Meyer Fortes was born in South Africa in 1906. He attended school in South Africa, studying at the University of Cape Town in South Africa. He went to London, where he studied psychology at the London School of Economics and Political Science. In 1930, he received his PhD in psychology from the London School of Economics. However, he moved from psychology to anthropology, and in 1932, he began his studies with Bronislaw Malinowski at the London School. Two years later, he began fieldwork in Ghana, returning to London in 1937. He became a lecturer in social anthropology at the London School of Economics. Soon, he moved to the University of Oxford, and then to Cambridge, where he became a professor and chair of social anthropology at King’s College from 1950 to 1973.
Fortes was an influential British social anthropologist. He trained with Charles Seligman, Bronislaw Malinowski, and Raymond Firth, significant figures in the development of British social anthropology. He went on to work with A. R. Radcliffe-Brown and E. E. Evans-Pritchard, as well as Max Gluckman. This extensive contact with the various branches of social anthropology allowed him to bridge the divisions within the school between the more psychologically inclined, such as Malinowski, and the more sociologically prone.
In fact, Fortes began his professional career as a trained psychologist. He combined his psychological interests with the prevailing structural functionalism of the period. His major interest ethnographically was in Africa. His primary fieldwork was with the Tallensi and Ashanti, in Ghana. His work was primarily in the study of family and kinship. Fortes developed these areas to a high level, providing major theoretical contributions in lineage theory, religion, and ancestor worship. Fortes was one of the pioneers in applying field observations to the furtherance of theoretical ideas.

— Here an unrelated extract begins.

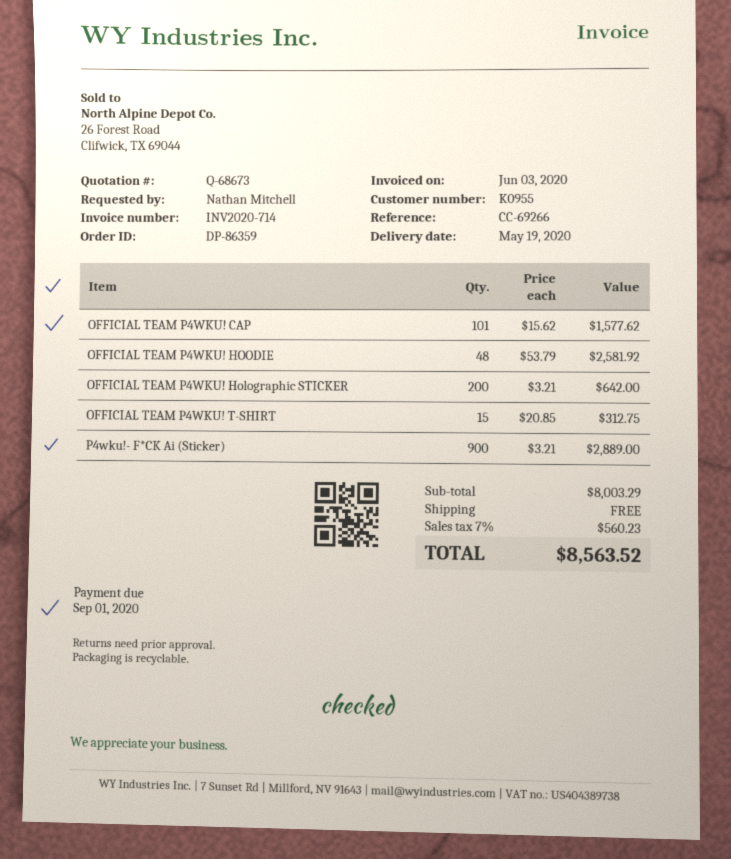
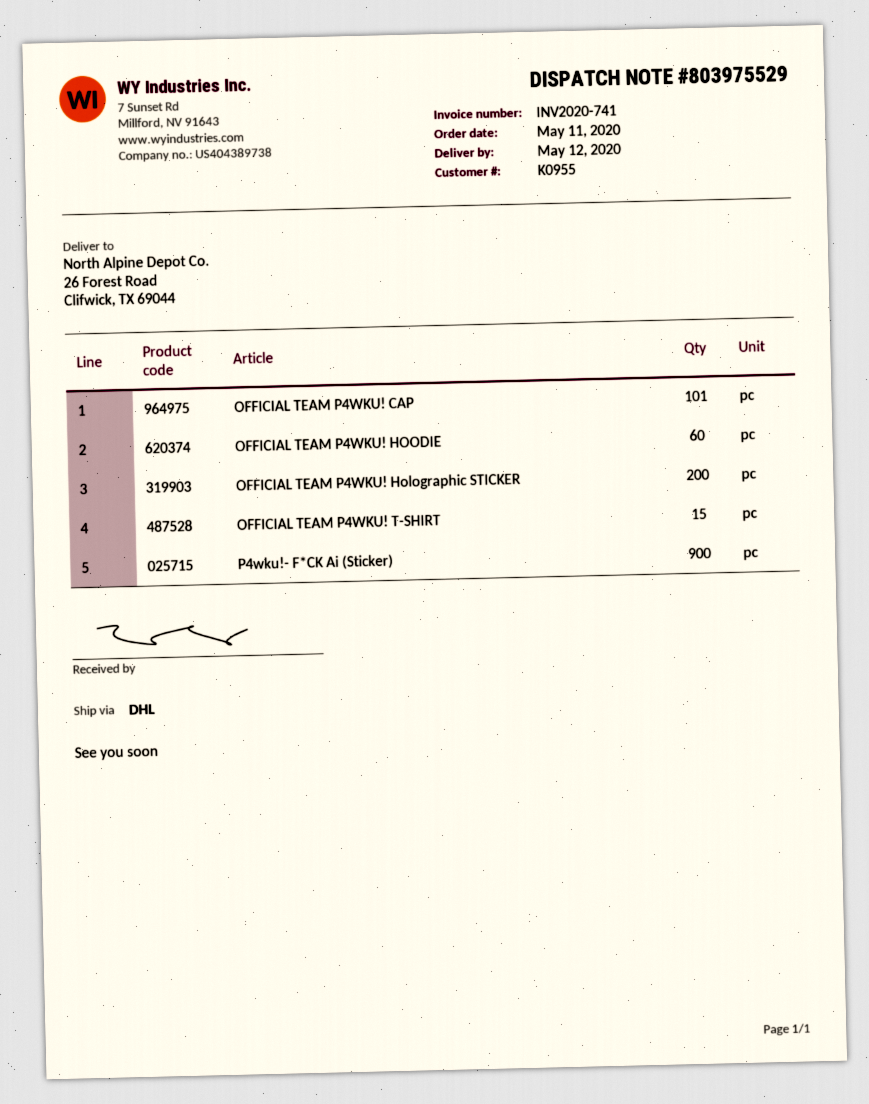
delivery date: 2020-05-19 -> 2020-05-12
invoice number: INV2020-714 -> INV2020-741
OFFICIAL TEAM P4WKU! HOODIE: 48 -> 60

Fortes was also deeply involved in the introduction of the work of Emile Durkheim to British social anthropology. Along with Radcliffe-Brown and Evans-Pritchard, Fortes viewed Durkheim as a spokesperson for a new science of social institutions. Durkheim’s insistence on social facts provided a means for scientific rigor in anthropology. This rigorous structural functional approach provided social anthropology with a means and rationale for seeking interpretation for kinship systems, sacrifice, and other social collective institutions. Durkheim provided a means for uniting fieldwork and theory into a coherent theoretical statement. Each part of the system contributed to the stability of the whole.
Fortes had great influence in the overall development of British social anthropology through his position as professor and chair of social anthropology at Cambridge University from 1950 to 1973.
Fortes was a prolific writer. Among his significant works are African Political Systems (1940, with Evans-Pritchard); The Dynamics of Clanship Among the Tallensi (1945); The Web of Kinship among the Tallensi (1959); Oedipus and Job in West African Religion (1959); Kinship and the Social Order (1969); and Time and Social Structure (1970); Social Structure (1970, Ed.).
References:
- Hatch, E. (1973). Theories of man & culture. New York: Columbia University Press.
- Hunter, D. E., & Whitten, P. (Eds.). (1976). Encyclopedia of anthropology. New York: Harper & Row.
- Kuper, A. (1983) Anthropology and anthropologists: The modern British school. London: Routledge.